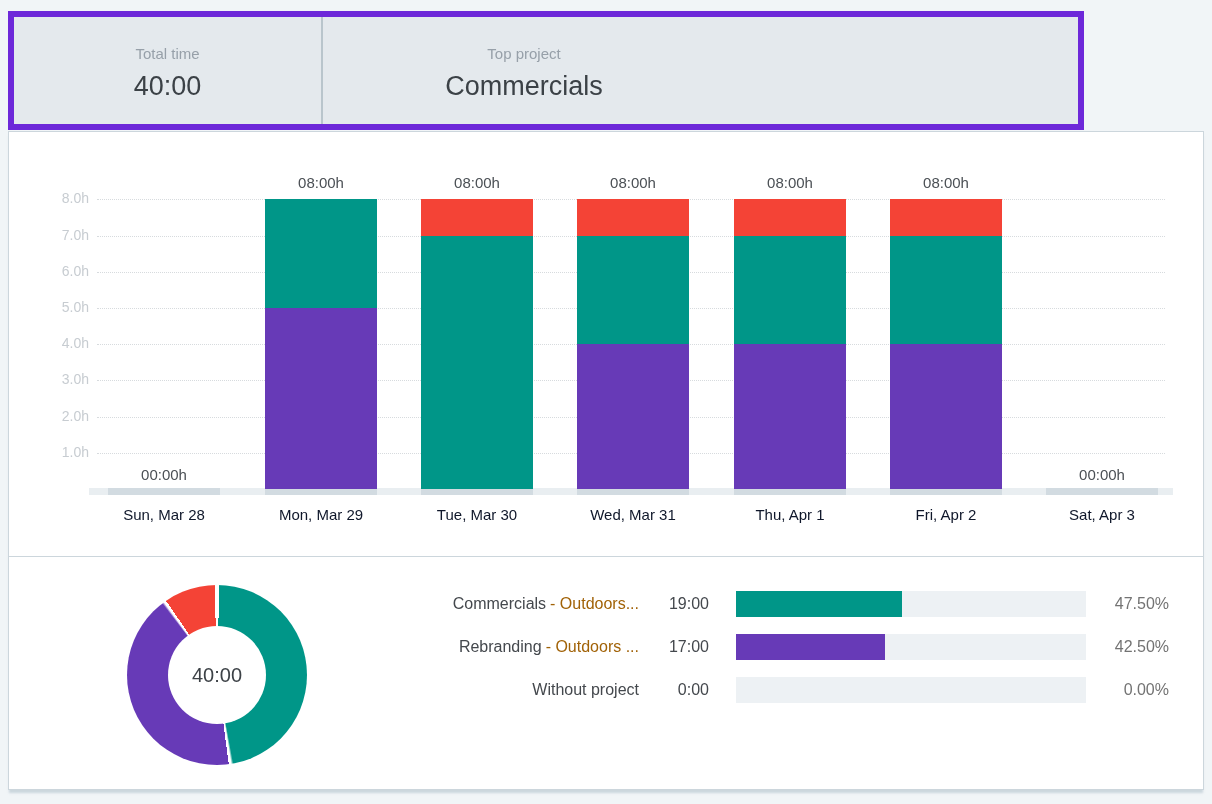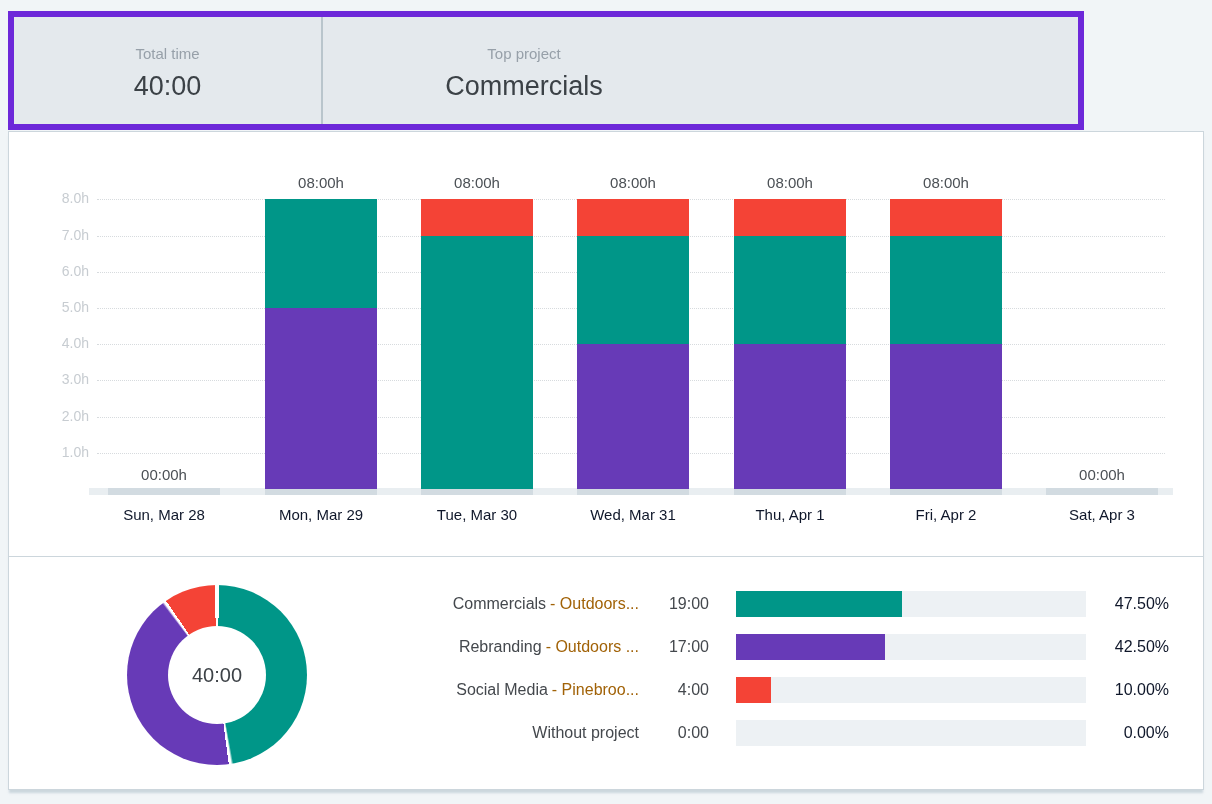--- a/index.html
+++ b/index.html
@@ -70,7 +70,7 @@
   .row-time { width: 70px; text-align: right; font-size: 16px; color: #44484d; }
   .row-track { width: 350px; height: 26px; margin-left: 27px; background: #edf1f4; }
   .row-fill { height: 100%; }
-  .row-pct { width: 83px; text-align: right; font-size: 16px; color: #0f172a; }
+  .row-pct { width: 83px; text-align: right; font-size: 16px; color: #737373; }
 </style>
 </head>
 <body>

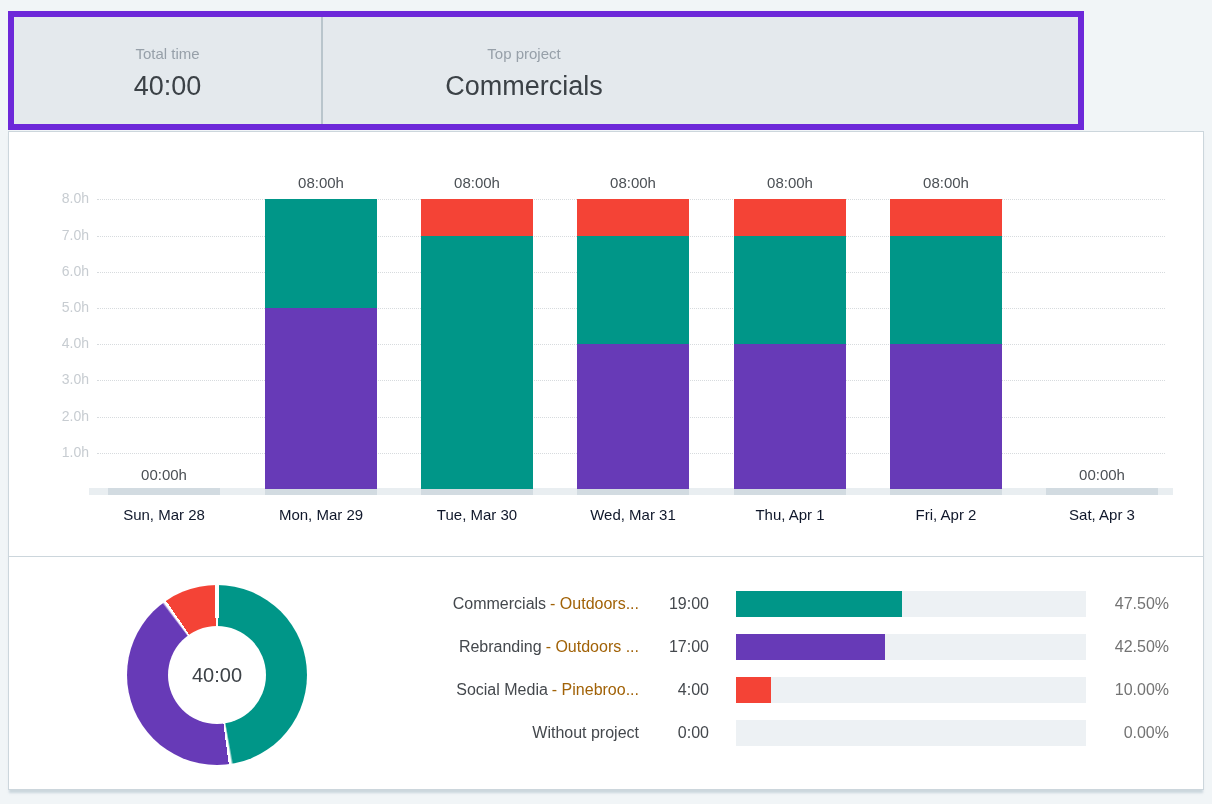--- a/index.html
+++ b/index.html
@@ -164,14 +164,6 @@
           <div class="row-pct">42.50%</div>
         </div>
         <div class="brow">
-          <div class="row-label"><span>Social Media</span><span class="row-client">- Pinebroo...</span></div>
-          <div class="row-time">4:00</div>
-          <div class="row-track">
-            <div class="row-fill" style="width: 10%; background: rgb(244, 67, 54);"></div>
-          </div>
-          <div class="row-pct">10.00%</div>
-        </div>
-        <div class="brow">
           <div class="row-label"><span>Without project</span></div>
           <div class="row-time">0:00</div>
           <div class="row-track"></div>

· · · · ·

(TRY IT):
The complete material, set down exactly and stripped of pictures, is the expected response.

(SOLUTION TO THIS TASK):
--- a/index.html
+++ b/index.html
@@ -70,7 +70,7 @@
   .row-time { width: 70px; text-align: right; font-size: 16px; color: #44484d; }
   .row-track { width: 350px; height: 26px; margin-left: 27px; background: #edf1f4; }
   .row-fill { height: 100%; }
-  .row-pct { width: 83px; text-align: right; font-size: 16px; color: #0f172a; }
+  .row-pct { width: 83px; text-align: right; font-size: 16px; color: #737373; }
 </style>
 </head>
 <body>

--- a/index.html
+++ b/index.html
@@ -164,14 +164,6 @@
           <div class="row-pct">42.50%</div>
         </div>
         <div class="brow">
-          <div class="row-label"><span>Social Media</span><span class="row-client">- Pinebroo...</span></div>
-          <div class="row-time">4:00</div>
-          <div class="row-track">
-            <div class="row-fill" style="width: 10%; background: rgb(244, 67, 54);"></div>
-          </div>
-          <div class="row-pct">10.00%</div>
-        </div>
-        <div class="brow">
           <div class="row-label"><span>Without project</span></div>
           <div class="row-time">0:00</div>
           <div class="row-track"></div>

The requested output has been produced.